XRD patterns of the 3DP TCP scaffolds before and after AD release. The major peak for α-TCP disappeared after AD release at pH 5.0 due to high dissolution of α-TCP as shown in (c). The intensity of the Major peak for α-TCP was decreases at pH 7.4 because of low dissolution of α-TCP at pH 7.4 as shown in (d). Other than this, no phase change was observed.

Figure 6

Photomicrographs of representative histological sections after hematoxylin and eosin (H&E) staining of decalcified tissue sections showing the development of bone formation after 6 and 10 weeks. BM = Bone marrow.
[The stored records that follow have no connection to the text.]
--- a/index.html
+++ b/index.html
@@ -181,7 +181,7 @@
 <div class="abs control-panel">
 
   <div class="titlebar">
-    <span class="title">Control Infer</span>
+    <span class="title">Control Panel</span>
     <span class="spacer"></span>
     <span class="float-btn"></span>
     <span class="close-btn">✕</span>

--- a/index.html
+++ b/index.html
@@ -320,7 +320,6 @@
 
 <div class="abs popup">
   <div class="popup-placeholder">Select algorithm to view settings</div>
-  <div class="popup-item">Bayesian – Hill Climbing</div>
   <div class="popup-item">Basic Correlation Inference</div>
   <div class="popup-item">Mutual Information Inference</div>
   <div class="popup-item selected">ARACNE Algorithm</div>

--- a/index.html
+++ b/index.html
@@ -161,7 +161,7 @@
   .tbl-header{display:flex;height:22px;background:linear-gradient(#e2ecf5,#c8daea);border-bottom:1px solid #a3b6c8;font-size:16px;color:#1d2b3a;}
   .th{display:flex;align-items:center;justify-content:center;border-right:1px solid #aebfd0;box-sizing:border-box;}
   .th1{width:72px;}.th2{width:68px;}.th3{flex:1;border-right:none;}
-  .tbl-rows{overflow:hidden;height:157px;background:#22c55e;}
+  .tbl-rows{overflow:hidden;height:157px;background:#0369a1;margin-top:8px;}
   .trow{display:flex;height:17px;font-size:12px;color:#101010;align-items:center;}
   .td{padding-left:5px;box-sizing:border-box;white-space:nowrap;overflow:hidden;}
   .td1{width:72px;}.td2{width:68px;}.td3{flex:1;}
Asterisk (*) indicates acellular regions derive from scaffold.

Figure 7

Histomorphometric analysis showing total new percent bone formation comparison between the treatment and control groups (**p < 0.05, *p > 0.05, n = 8 tissue sections of 800 μm width and 800 μm height each).

Figure 8

Histomorphometric analysis showing percent TRAP activity comparison between the treatment and control groups (**p < 0.05, *p > 0.05, n = 8 tissue sections of 800 μm width and 800 μm height each).

Figure 9

Schematic representation of the rate limiting steps for AD (salt or acid form) release. AD is liberated from the TCP surface in the presence of acidic (a) or basic (b) release medium, which is caused by the rate limiting TCP dissolution and/or equilibrium driven shift. In presence of PCL coating, final AD release is caused by the diffusion of AD from PCL coating through the unfavorable interaction between AD and PCL (non-rate limiting step) (c). In absence of PCL coating, AD release is governed by the rate limiting steps.